In the spontaneous, open-label, prospective, observational study, Campanati and colleagues enrolled 40 patients with moderate-to-severe plaque psoriasis.
The enrollment period was from May 2018 to December 2018.
Patients were required to be 18 years or older with a diagnosis of more than 12 months at baseline. They were also required to have received previous systemic treatments prior to the study.
Personal anamnestic data and medical information related to psoriatic disease was taken at baseline for each patient, and dermatological examinations and disease severity quantification were also issued through the Psoriasis Area and Severity Index (PASI) and the Dermatology Life Quality Index (DLQI), among others.
After the first visit at the Dermatologic Department, all patients had received 30 mg of apremilast twice daily after 6 days long titration.
Patients were then re-evaluated at weeks 24 and 52, when PASI and DLQI was re-evaluated.
The primary endpoint was to evaluate long-term Apremilast efficacy, and the second endpoint was improvement of quality of life during treatment expressed as patients having achieved DLQI 0-1.
Only 33 of the 44 patients had completely the total evaluation.
Of those, 5 patients (15%) reported a worsening of clinical condition with a decrease of PASI below PASI 50; 10 patients out from 33 (30%) reached PASI 75, 14 patients out from 33 (43%) reached PASI 90 and the remaining 4 patients (12%) reached PASI 100.
Regarding DLQI 0-1 endpoint, 24 patients out of 40 (60 %) achieved the goal with a significative improvement of quality of life after 24 and 52 weeks of treatment with apremilast.
During the study, the average DLQI moved from 10.2 to 1.5 and 60% of patients achieved DLQI 0-1.
Investigators recorded adverse events in 28 patients (70%), including diarrhea (n14; 50%), nausea (n11; 39%), headache (n4; 14%), insomnia (n3; 11%), loss of weight (n3; 11%), and cough (n2; 7%).

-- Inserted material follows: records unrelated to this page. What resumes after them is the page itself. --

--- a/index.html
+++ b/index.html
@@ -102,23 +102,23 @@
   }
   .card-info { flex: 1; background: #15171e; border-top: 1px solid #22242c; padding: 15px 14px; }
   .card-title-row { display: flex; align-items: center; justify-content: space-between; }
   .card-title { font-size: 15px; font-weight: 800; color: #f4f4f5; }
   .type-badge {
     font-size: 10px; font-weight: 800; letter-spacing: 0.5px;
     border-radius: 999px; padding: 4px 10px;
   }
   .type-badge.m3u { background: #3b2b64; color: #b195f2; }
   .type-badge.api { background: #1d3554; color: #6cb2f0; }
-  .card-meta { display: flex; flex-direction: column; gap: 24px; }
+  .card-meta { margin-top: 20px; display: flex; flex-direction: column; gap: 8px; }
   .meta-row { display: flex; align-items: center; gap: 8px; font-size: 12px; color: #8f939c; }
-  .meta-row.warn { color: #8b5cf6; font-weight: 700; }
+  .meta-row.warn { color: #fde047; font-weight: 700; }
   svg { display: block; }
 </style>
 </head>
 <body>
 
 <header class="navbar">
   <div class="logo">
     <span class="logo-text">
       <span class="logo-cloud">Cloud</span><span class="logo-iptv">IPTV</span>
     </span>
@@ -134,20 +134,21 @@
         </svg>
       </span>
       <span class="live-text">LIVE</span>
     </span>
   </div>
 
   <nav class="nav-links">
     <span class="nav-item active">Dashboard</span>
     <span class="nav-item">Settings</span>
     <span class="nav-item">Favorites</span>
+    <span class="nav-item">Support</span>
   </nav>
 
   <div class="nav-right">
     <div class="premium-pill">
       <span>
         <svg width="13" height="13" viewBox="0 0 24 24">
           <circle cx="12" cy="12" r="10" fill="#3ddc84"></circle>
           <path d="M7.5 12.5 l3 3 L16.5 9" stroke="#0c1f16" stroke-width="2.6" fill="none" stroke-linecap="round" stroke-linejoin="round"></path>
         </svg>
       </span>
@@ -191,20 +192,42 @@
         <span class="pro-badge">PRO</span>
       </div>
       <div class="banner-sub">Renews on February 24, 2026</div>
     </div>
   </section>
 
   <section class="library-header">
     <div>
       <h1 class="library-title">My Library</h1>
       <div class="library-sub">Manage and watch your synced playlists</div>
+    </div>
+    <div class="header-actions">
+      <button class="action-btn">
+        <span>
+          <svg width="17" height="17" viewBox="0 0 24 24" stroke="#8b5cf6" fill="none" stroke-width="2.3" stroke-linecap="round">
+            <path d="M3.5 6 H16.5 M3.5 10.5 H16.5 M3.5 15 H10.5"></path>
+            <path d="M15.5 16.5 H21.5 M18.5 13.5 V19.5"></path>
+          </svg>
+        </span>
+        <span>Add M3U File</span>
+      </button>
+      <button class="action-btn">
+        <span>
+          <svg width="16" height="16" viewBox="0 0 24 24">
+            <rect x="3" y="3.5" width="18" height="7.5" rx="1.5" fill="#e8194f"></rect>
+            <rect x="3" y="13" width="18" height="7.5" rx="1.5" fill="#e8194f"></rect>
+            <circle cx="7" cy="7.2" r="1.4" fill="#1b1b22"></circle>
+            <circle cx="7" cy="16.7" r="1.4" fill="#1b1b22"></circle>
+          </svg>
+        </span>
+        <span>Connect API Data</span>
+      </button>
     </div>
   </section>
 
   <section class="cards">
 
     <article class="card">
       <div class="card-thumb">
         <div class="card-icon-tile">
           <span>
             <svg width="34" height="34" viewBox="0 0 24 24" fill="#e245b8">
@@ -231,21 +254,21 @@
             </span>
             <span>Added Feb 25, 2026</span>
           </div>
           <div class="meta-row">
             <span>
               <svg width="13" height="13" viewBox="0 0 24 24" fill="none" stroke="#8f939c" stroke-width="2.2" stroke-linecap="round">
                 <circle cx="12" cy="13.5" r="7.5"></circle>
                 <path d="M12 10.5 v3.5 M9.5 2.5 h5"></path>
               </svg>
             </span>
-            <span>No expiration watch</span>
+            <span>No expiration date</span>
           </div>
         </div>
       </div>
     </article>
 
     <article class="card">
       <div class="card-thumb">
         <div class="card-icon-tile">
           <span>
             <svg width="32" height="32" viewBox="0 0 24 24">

The remaining 12 patients reported did not report any adverse events.
As with previous extension studies, the present study showed that the medication was largely effective and safe for patients with psoriasis.

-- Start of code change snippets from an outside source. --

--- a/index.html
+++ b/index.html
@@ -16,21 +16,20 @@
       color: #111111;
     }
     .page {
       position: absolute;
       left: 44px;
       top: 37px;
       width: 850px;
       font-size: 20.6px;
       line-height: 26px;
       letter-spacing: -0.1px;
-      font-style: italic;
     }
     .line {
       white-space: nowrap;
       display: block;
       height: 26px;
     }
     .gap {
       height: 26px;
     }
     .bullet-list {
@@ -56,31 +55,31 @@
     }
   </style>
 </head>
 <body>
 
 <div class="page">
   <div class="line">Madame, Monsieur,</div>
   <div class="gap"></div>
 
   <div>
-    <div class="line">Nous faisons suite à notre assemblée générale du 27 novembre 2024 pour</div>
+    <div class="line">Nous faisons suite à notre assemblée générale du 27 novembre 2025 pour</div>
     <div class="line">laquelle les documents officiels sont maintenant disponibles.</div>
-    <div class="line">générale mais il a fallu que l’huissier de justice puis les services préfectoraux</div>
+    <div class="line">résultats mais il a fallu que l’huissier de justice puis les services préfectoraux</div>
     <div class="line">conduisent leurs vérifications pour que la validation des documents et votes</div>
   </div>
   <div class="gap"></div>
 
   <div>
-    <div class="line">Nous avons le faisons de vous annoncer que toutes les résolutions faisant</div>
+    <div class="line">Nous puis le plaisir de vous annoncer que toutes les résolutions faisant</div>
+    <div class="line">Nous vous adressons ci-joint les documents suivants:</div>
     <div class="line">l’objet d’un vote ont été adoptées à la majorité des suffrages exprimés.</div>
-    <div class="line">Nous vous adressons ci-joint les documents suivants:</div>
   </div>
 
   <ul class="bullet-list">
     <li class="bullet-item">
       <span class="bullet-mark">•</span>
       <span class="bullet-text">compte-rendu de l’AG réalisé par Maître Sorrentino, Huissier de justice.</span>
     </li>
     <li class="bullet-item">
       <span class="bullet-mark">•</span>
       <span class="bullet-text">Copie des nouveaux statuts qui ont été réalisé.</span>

During their concluding remarks, the investigators wrote that the study had been conducted prior to the COVID-19 pandemic, and that since then several reports had confirmed the high safety profile of the medication.
Due to this, Campanati and colleagues believed apremilast should be considered a “valid therapeutic resource” for the treatment of plaque psoriasis in frail patients due to its high safety profile.
“The efficacy is supported by an excellent safety profile,” the team wrote. “Adverse events proved transient and mostly self-limiting. Even in those patients with comorbidities, the use of apremilast did not increase the risk of infections nor affect the course of previous malignancies.”
The study, “LONG-TERM EFFICACY AND SAFETY OF APREMILAST IN THE TREATMENT OF PLAQUES PSORIASIS: A REAL-WORLD, SINGLE-CENTER EXPERIENCE,” was published online Dermatologic Therapy.